La réponse à cet échec passe, selon lui, et on ne peut qu’y souscrire, par un surcroît d’Histoire, par une Histoire attentive aux mots et aux acteurs de cette tragédie, par une Histoire qui contextualise sans cesse. Il note avec raison que les communautés juives et le judaïsme restent très mal connus, alors que la grande pauvreté de la plupart des juifs de Pologne ou d’Ukraine permet de contredire le stéréotype du juif riche. Surtout, il insiste sur la connaissance des assassins. Réfutant les théories de Milgram ou de Browning, il montre la place centrale de l’idéologie, ou plutôt de la haine raciale des nazis, jusque dans le parcours d’un Eichmann, qui, comme le rappelle Cesarini, se vantait en Argentine d’avoir contribué à l’extermination d’un peuple, bien loin de sa stratégie de défense à Jérusalem. Obsédés par la race, les nazis voyaient les juifs comme une menace majeure pour les Aryens et comme les grands adversaires de la guerre raciale qu’ils livraient. Le témoignage du témoin et la visite à Auschwitz ne sauraient suffire à combattre l’antisémitisme de certains élèves, s’ils ne sont pas solidement encadrés et préparés d’un point de vue scientifique, d’autant que la complexité du cas d’Auschwitz le rend difficile à comprendre.

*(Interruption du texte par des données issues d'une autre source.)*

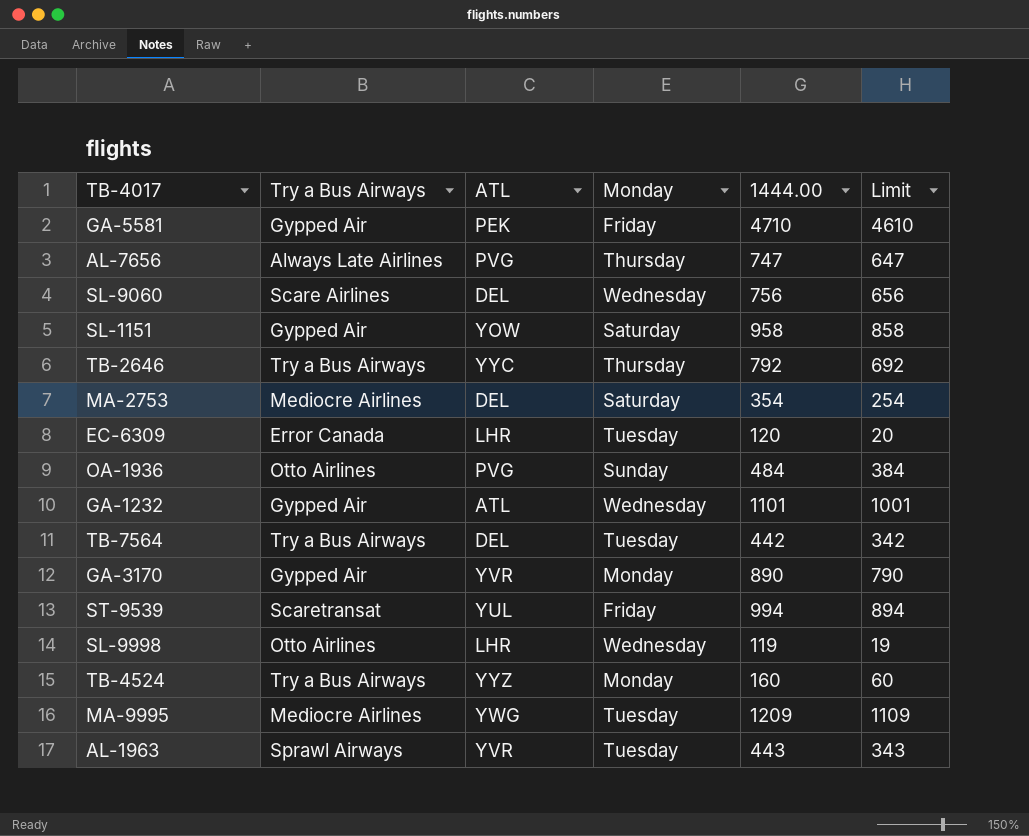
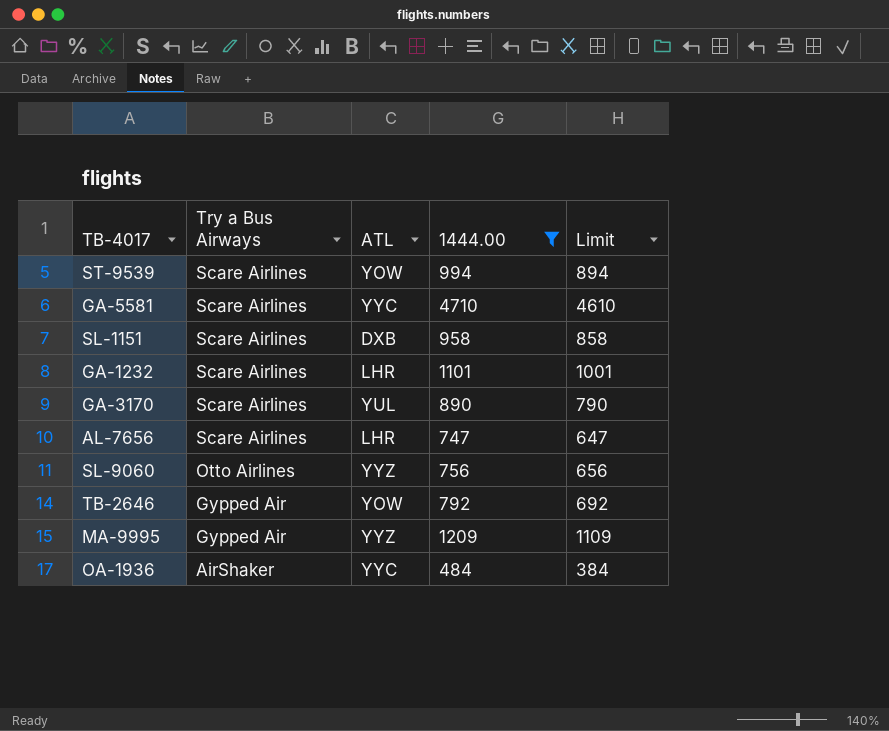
filter: none -> 1444.00 >= 484
row order: none -> Try a Bus Airways descending
column Monday | position: 4 -> none
ST-9539 | Try a Bus Airways: Scaretransat -> Scare Airlines
ST-9539 | ATL: YUL -> YOW
GA-5581 | Try a Bus Airways: Gypped Air -> Scare Airlines
GA-5581 | ATL: PEK -> YYC
SL-1151 | Try a Bus Airways: Gypped Air -> Scare Airlines
SL-1151 | ATL: YOW -> DXB
GA-1232 | Try a Bus Airways: Gypped Air -> Scare Airlines
GA-1232 | ATL: ATL -> LHR
GA-3170 | Try a Bus Airways: Gypped Air -> Scare Airlines
GA-3170 | ATL: YVR -> YUL
AL-7656 | Try a Bus Airways: Always Late Airlines -> Scare Airlines
AL-7656 | ATL: PVG -> LHR
SL-9060 | Try a Bus Airways: Scare Airlines -> Otto Airlines
SL-9060 | ATL: DEL -> YYZ
TB-2646 | Try a Bus Airways: Try a Bus Airways -> Gypped Air
TB-2646 | ATL: YYC -> YOW
MA-9995 | Try a Bus Airways: Mediocre Airlines -> Gypped Air
MA-9995 | ATL: YWG -> YYZ
OA-1936 | Try a Bus Airways: Otto Airlines -> AirShaker
OA-1936 | ATL: PVG -> YYC

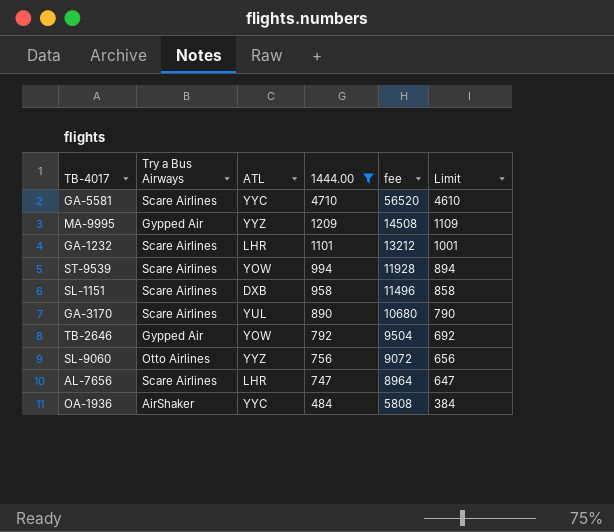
row order: Try a Bus Airways descending -> 1444.00 descending
column fee | formula: none -> [1444.00] * 12

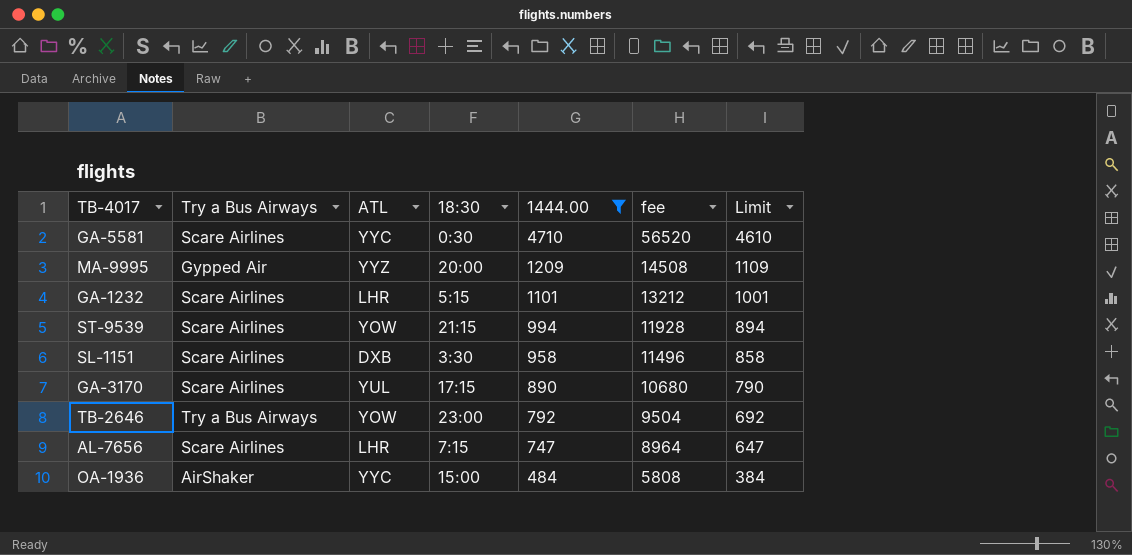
column 18:30 | position: none -> 4
row SL-9060: Otto Airlines | YYZ | 756 | 9072 | 656 -> none
TB-2646 | Try a Bus Airways: Gypped Air -> Try a Bus Airways

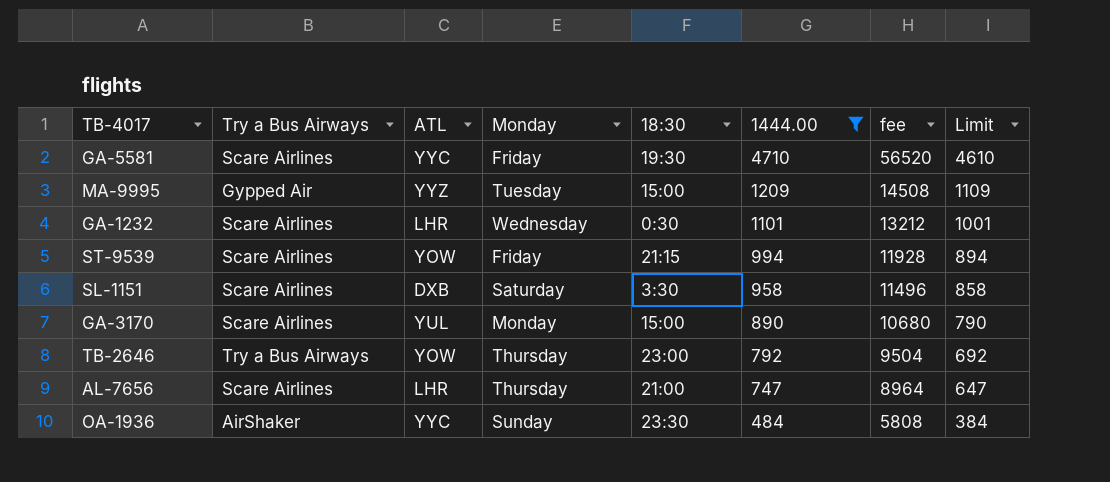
column Monday | position: none -> 4
GA-5581 | 18:30: 0:30 -> 19:30
MA-9995 | 18:30: 20:00 -> 15:00
GA-1232 | 18:30: 5:15 -> 0:30
GA-3170 | 18:30: 17:15 -> 15:00
AL-7656 | 18:30: 7:15 -> 21:00
OA-1936 | 18:30: 15:00 -> 23:30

Au final, I. Roder souligne l’importance du facteur temps dans l’enseignement. On ne peut faire comprendre un phénomène complexe sans y passer du temps, de ce temps si précieux dont nous manquons toujours pour boucler nos programmes. Notre collègue a parfaitement raison, et c’est un combat permanent pour l’APHG. Souhaitons que ce combat soit celui de toute la société, pour remédier aux carences constatées par ce livre.